The second case involves nine large banks – all of them also part of the first investigation – and the agreements they concluded when a company called The Clearing Corporation was sold to Intercontinental Exchange, or ICE. In this operation, the nine banks gave themselves preferential fees and a profit-sharing mechanism which gives them strong incentives to use ICE’s services with a de facto foreclosure effect on other clearing houses. Finally, we are investigating ICE’s fee structure, which may give an unfair advantage to the nine banks and discriminate against other dealers. If confirmed, this could be an abuse of dominant position to the detriment of potentially efficient competitors.
... Over the past twenty years or so, the financial services sector has become increasingly larger and complex. No one knows this better than you, given that the wider industry accounts for around 14% of Britain’s GDP. Today, overseeing a few investment banks and specialised traders is simply not enough. We need to extend oversight beyond traders and banks to cover infrastructure owners, intermediaries, information services providers and possibly more.

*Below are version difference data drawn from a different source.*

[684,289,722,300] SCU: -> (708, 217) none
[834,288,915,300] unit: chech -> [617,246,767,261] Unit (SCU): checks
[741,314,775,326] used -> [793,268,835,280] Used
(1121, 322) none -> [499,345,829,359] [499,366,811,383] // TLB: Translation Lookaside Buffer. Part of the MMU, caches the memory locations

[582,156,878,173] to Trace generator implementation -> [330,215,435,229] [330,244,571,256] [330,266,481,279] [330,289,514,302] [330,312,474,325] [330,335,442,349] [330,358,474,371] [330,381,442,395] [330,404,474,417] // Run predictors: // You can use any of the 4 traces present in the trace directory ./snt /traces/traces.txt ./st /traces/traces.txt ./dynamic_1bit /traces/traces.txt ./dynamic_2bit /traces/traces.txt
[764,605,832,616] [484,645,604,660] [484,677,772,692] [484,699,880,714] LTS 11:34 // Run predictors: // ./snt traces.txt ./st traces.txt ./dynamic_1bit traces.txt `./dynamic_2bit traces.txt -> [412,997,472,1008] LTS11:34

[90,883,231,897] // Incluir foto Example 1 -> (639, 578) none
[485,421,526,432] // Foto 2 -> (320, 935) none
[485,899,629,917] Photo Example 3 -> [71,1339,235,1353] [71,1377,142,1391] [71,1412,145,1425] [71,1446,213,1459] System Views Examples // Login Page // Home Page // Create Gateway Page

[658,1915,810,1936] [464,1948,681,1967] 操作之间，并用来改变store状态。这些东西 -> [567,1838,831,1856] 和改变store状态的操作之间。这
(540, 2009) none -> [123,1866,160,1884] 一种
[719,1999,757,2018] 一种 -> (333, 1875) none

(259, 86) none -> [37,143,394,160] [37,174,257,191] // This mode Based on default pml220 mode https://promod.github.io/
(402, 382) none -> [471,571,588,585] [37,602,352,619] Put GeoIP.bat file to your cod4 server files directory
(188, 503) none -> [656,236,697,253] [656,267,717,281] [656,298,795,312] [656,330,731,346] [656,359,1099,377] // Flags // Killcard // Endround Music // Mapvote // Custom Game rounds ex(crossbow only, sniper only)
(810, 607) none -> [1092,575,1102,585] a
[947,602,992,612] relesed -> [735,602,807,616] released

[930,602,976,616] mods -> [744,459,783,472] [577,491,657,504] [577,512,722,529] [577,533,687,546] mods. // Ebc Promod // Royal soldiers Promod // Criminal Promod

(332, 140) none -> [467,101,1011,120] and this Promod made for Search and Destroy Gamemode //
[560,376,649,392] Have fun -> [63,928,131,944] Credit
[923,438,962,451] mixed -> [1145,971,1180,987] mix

Competition enforcement and regulation must not saddle the industry with an unnecessary burden and must not stifle innovation. But we must make sure that the market develops in ways that are compatible with long term stability and efficient growth. We need deep and liquid financial markets. We need a system that gives participants all the information they need to fully understand the risks they are taking when they invest in a product and to fully appreciate the price they are paying. Participants need to know who their counterparties are and what their exposures are. Above all, we need to promote a system that participants can trust.
I will continue to enforce EU competition law against collusion between firms and the undue influence of powerful players. I will also use every opportunity – such as our meeting today – to remind everyone to play by the rules. This is a responsibility that every player in these markets has towards their competitors, their customers, and towards society at large.